When I get to our spot, Willow breaks her Chiko Roll in half and hands one half to me.
‘Truce?’
I take it. ‘Truce.’
We munch in a comfortable silence for a bit, then Willow starts. ‘I wasn’t stealing, not properly, I mean, I always return them.’
‘So you’re a repeat offender then?’
She cracks a smile.
‘Guilty as charged. Lock me up and throw away the key, officer.’
I throw a clover at her.
‘Why don’t you just get a library card, you muppet?’
A flash of sadness flickers across Willow’s face, but she chases it away almost as quickly as it arrives, and she plasters a nonchalant, half smile in the spot where the sadness was.
‘You need a driver’s licence or something official like that with your address on it to get a library card, and alas I don’t have a fake ID, to the disappointment of all the nightclubs in town.’
‘I don’t want to sound like Captain Obvious, but get your parents to sign you up, like everyone else.’
Lark had signed me up for the library when I was six and he realised that books could be used as a cheap babysitter. Willow sighs loudly and lies down on the grass.

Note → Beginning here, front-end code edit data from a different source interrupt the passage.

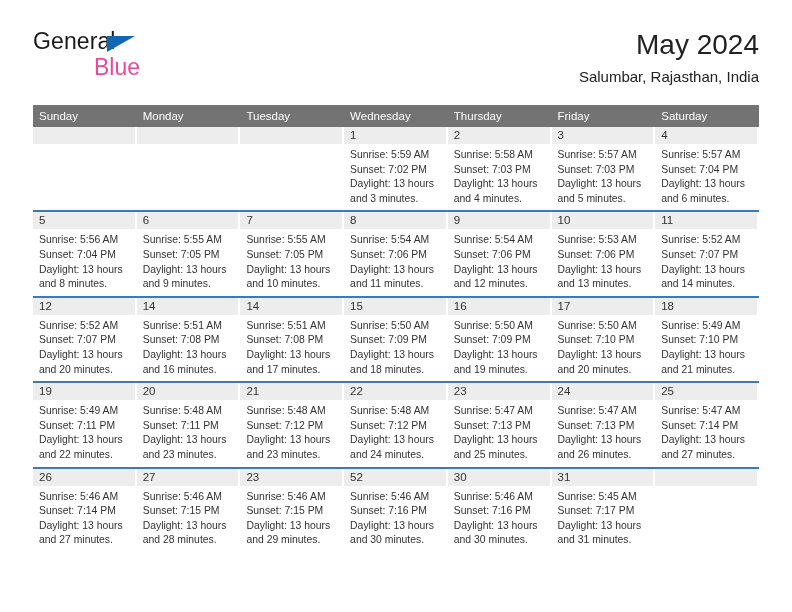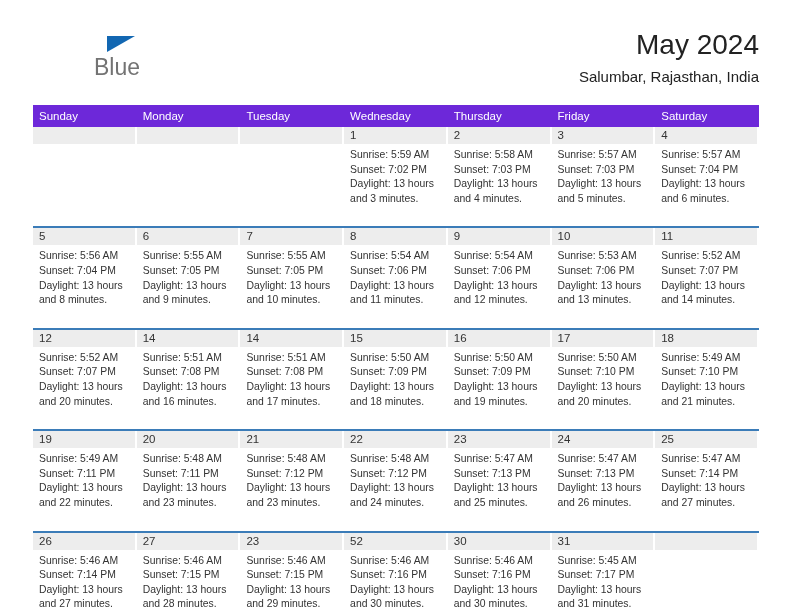--- a/index.html
+++ b/index.html
@@ -148,6 +148,7 @@
   <div class="header">
 
     <div class="logo">
+      <span class="logo-general">General</span>
       <span class="logo-tri"></span>
       <span class="logo-blue">Blue</span>
     </div>

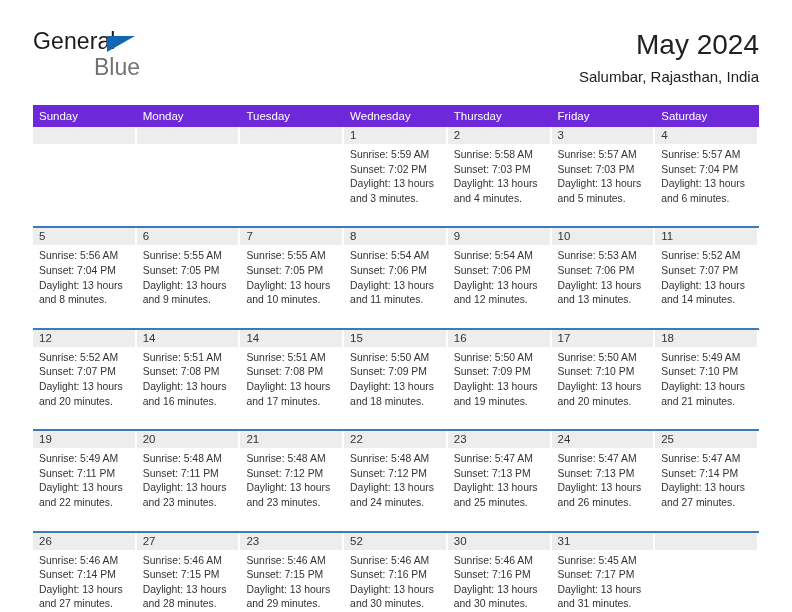--- a/index.html
+++ b/index.html
@@ -60,7 +60,7 @@
     left: 61px;
     top: 26px;
     font-size: 23px;
-    color: #737373;
+    color: #ec4899;
     font-family: "Liberation Sans", sans-serif;
   }
 

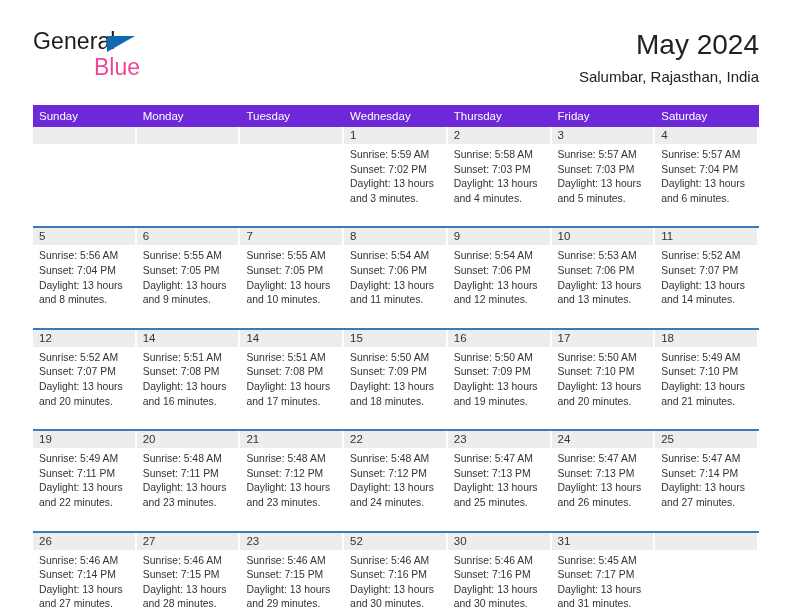--- a/index.html
+++ b/index.html
@@ -94,7 +94,7 @@
     table-layout: fixed;
   }
   .cal th {
-    background: #6d28d9;
+    background: #737373;
     color: #ffffff;
     font-size: 11.5px;
     font-weight: normal;

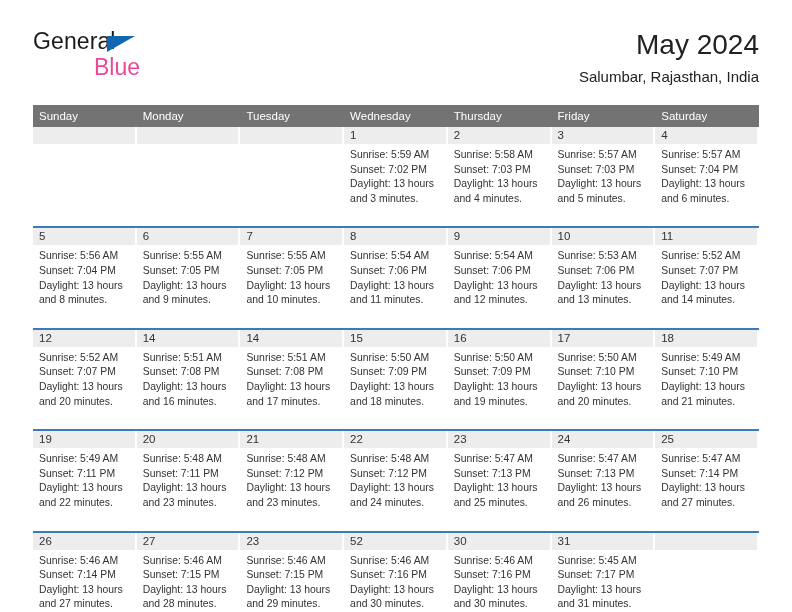--- a/index.html
+++ b/index.html
@@ -126,7 +126,7 @@
     color: transparent;
   }
   .cell-body {
-    padding: 4px 5px 20px 6px;
+    padding: 4px 5px 4px 6px;
     font-size: 10.4px;
     line-height: 14.6px;
     color: #333333;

‘Uh huh. So you know that time at the social when I told you your family was as mad as mine?’
I nod. She continues.
‘I lied. Mine is far, far madder.’
I think of Lark, and Desiree, and Mum.
‘That’s physically impossible, like licking your elbow, or sneezing with your eyes open. My family have the patent on stark raving bonkers.’
Willow doesn’t even throw me a sardonic smile, and instead rips at the grass either side of her. After a few deep breaths she replies.
‘So when I was eight years old, my favourite movie ever was The Princess Bride.’
‘Me too.’
She ignores me and continues. ‘So this one day, Mum had rented a copy from the video store, and she put it on for me and my little brother. She made us bowls of ice-cream with sprinkles and chocolate sauce, and told us that she was just popping out to get us a surprise. The surprise was, she never came home. Mum had just had enough, I guess, and that’s the last we heard from her. Apparently she’s living in Adelaide now.’
I don’t know what to say. As much as it upsets me that Lark and my mother have egg fights at the grocery store, I don’t know what I’d do if he actually left town.
‘I’m sorry,’ I finally whisper.
She arches an eyebrow at me.
‘Tell me about it, it completely ruined The Princess Bride for me. Anyway, Dad’s been to rehab too many times to count. I had to call the ambulance for him when I was ten and he overdosed. So no, signing me up at the library isn’t up there in his top priorities.’
‘What sort of stuff does he do?’
‘All of the above. Mostly alcohol, though – he just dabbled with the rest. It’s such an innocent word for it, isn’t it? Dabbled.’
We’re silent again while her words sink into me. Her face is set in the most serious expression I’ve ever seen it in. I roll over, wearing my own serious expression.
‘Okay. Fine.’
She stares at me blankly.
‘Your family wins, then. Fine.’
She looks like lots of emotions are battling inside of her, but then a huge laugh erupts from her throat, one that startles a nearby duck, and that sets me off too. We laugh until our stomachs are sore, because what else can you do? It’s either that or cry.